◆ **Work item**: Whenever the string "text" turns up in a line below, that line should be copied.
Start of Data supplied
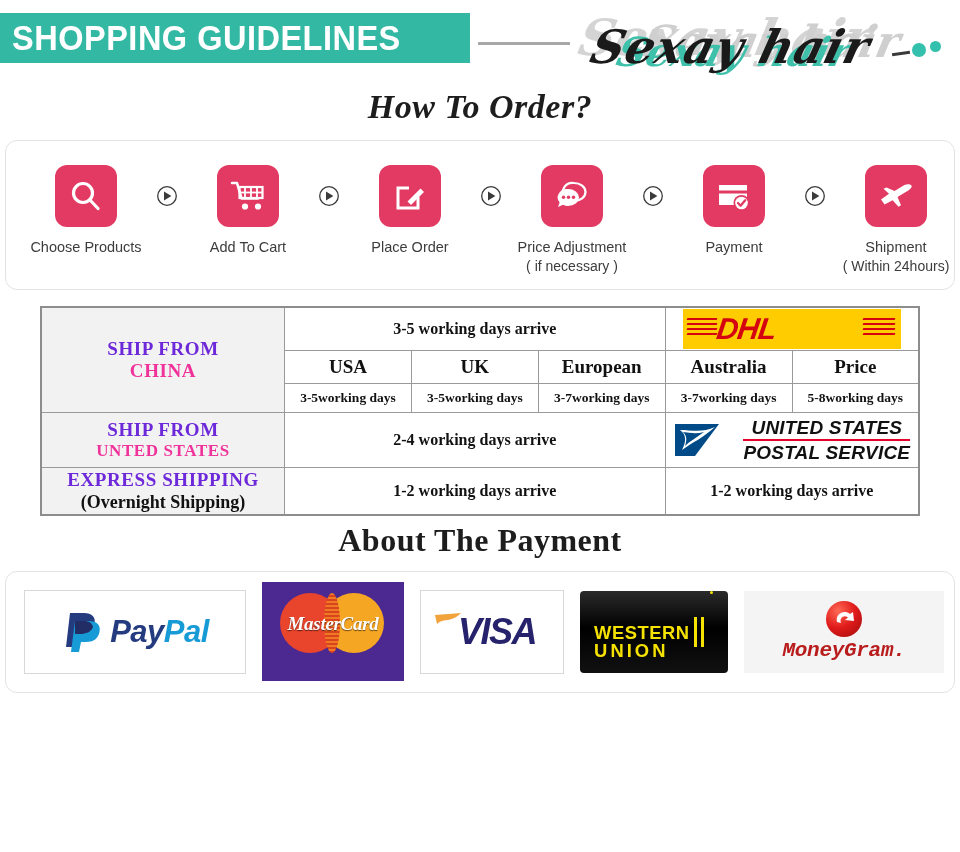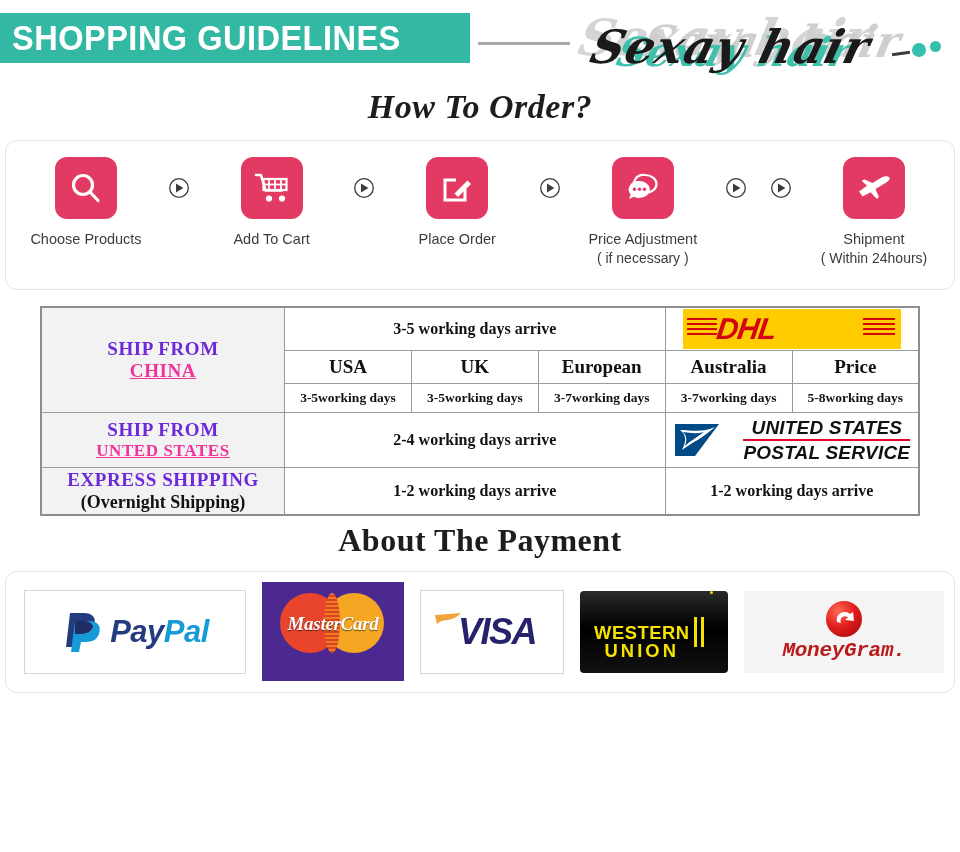--- a/index.html
+++ b/index.html
@@ -97,7 +97,7 @@
   .process{
     height:150px;
     display:flex;align-items:flex-start;
-    padding:16px 10px 0 10px;
+    padding:24px 10px 0 10px;
     box-sizing:border-box;
   }
   .step{

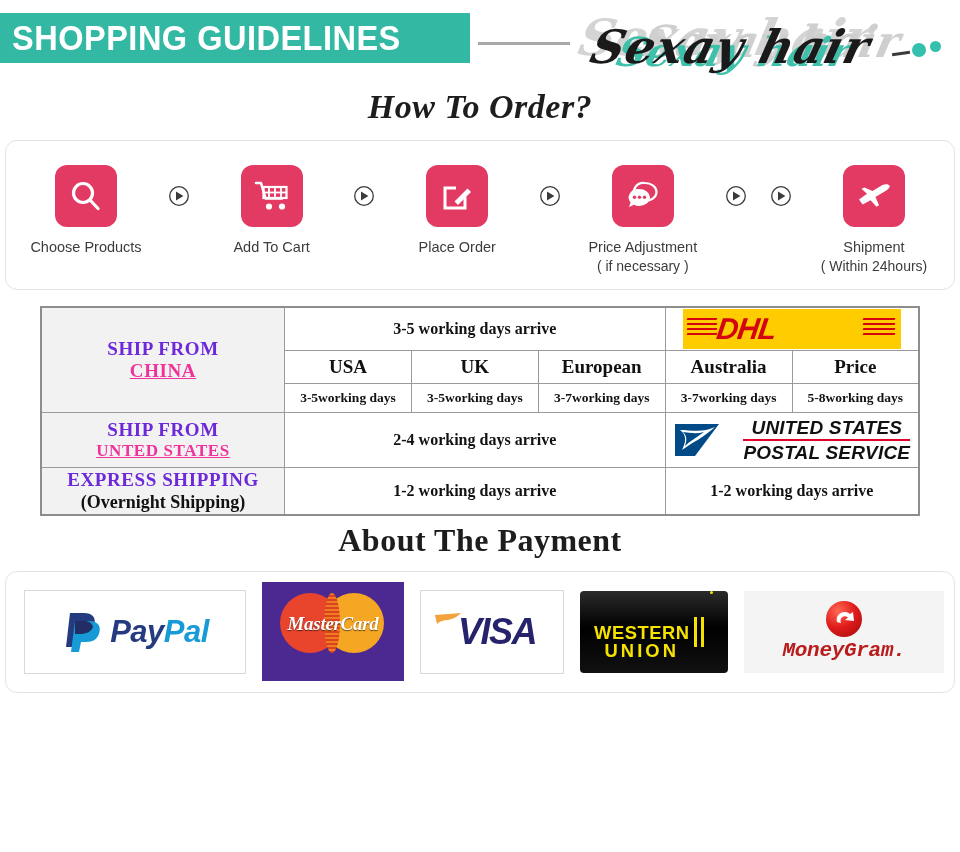--- a/index.html
+++ b/index.html
@@ -407,6 +407,18 @@
       </svg>
   </div>
 
+  <div class="step">
+    <div class="step-icon">
+      <svg width="36" height="32" viewBox="0 0 36 32">
+        <rect x="3" y="5" width="28" height="5.5" fill="#fff"></rect>
+        <path d="M3 13.5 H31 V25 H3 Z" fill="#fff"></path>
+        <circle cx="25.5" cy="23" r="8" fill="#e23a63"></circle>
+        <circle cx="25.5" cy="23" r="6.3" fill="#fff"></circle>
+        <path d="M22 23 l2.6 2.7 l4.6 -5.4" fill="none" stroke="#e23a63" stroke-width="2.3" stroke-linecap="round" stroke-linejoin="round"></path>
+      </svg>
+    </div>
+    <div class="step-label">Payment</div>
+  </div>
 
   <div class="arrow">
     <svg width="22" height="22" viewBox="0 0 22 22">

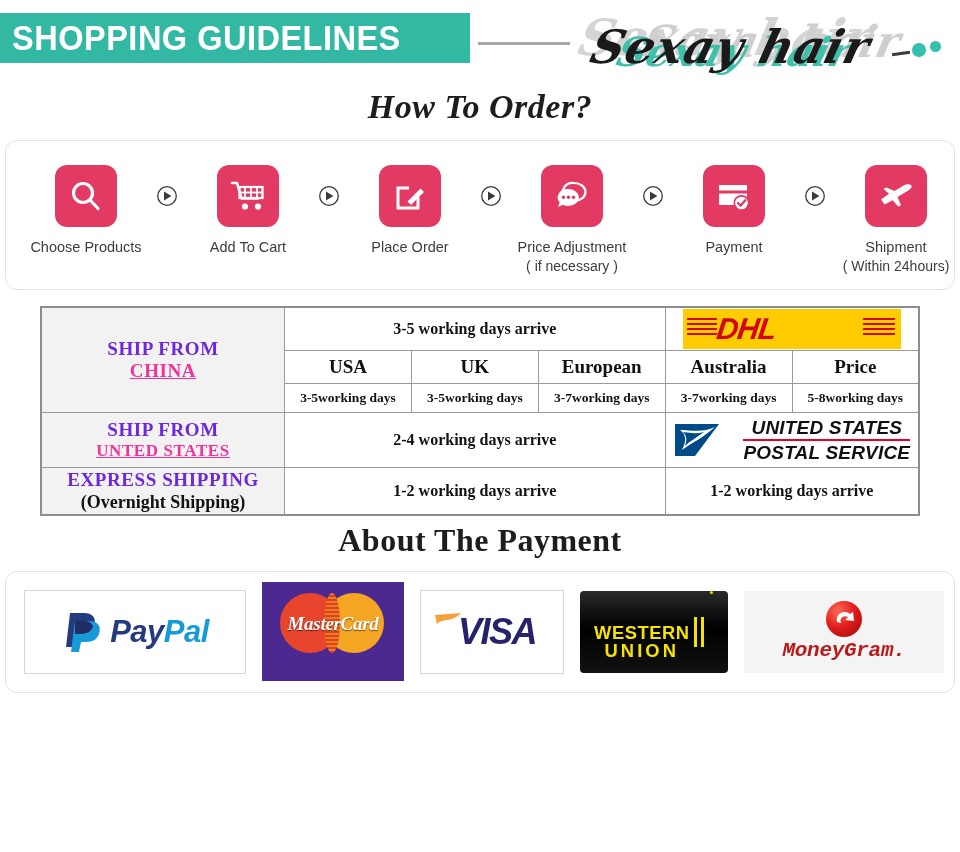--- a/index.html
+++ b/index.html
@@ -155,7 +155,7 @@
   }
   .origin-l2{
     font-size:19px;font-weight:700;letter-spacing:.6px;color:#f0339a;
-    font-family:"Liberation Serif", serif;margin-top:0;text-decoration:underline;
+    font-family:"Liberation Serif", serif;margin-top:0;
   }
   .origin-l2.small{font-size:17px;}
   .origin-sub{

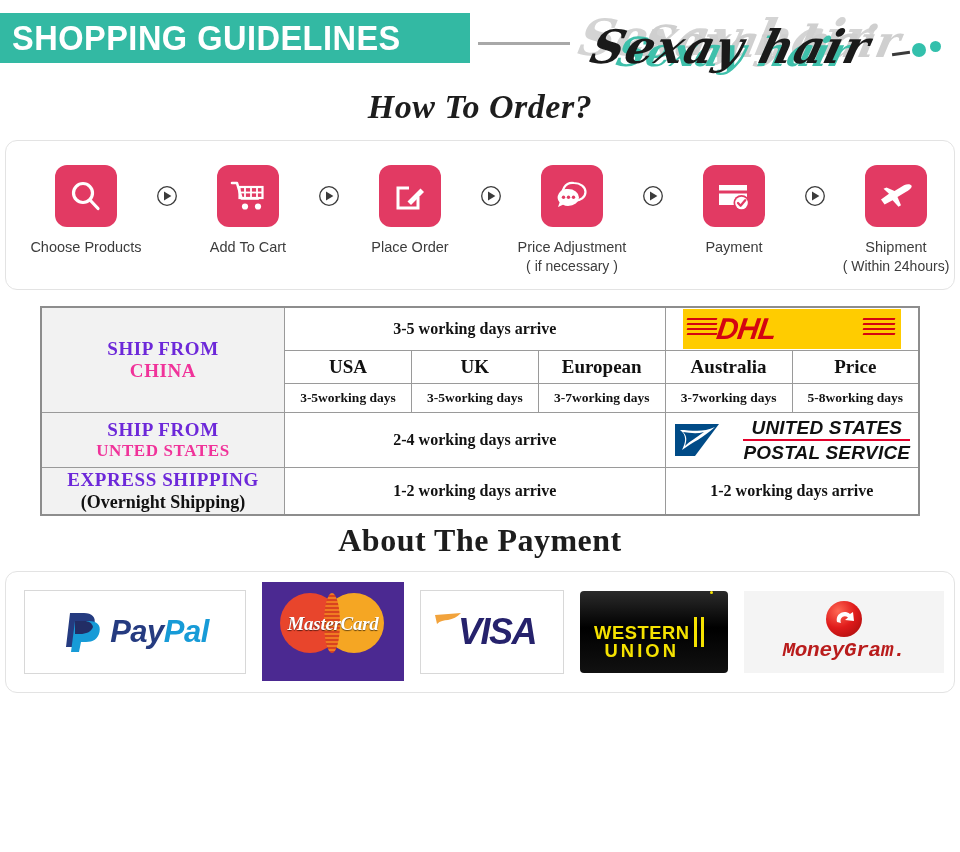--- a/index.html
+++ b/index.html
@@ -274,7 +274,7 @@
     border-radius:4px;
     display:flex;align-items:center;justify-content:center;gap:5px;
   }
-  .wu-txt{line-height:.98;text-align:center;margin-top:22px;}
+  .wu-txt{line-height:.98;text-align:left;margin-top:22px;}
   .wu-l{
     font-family:"Liberation Sans", sans-serif;
     font-weight:700;font-size:18px;color:#f5e200;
End of Data supplied
◆ **Result**:
-    font-family:"Liberation Serif", serif;margin-top:0;text-decoration:underline;
-  .wu-txt{line-height:.98;text-align:center;margin-top:22px;}
+  .wu-txt{line-height:.98;text-align:left;margin-top:22px;}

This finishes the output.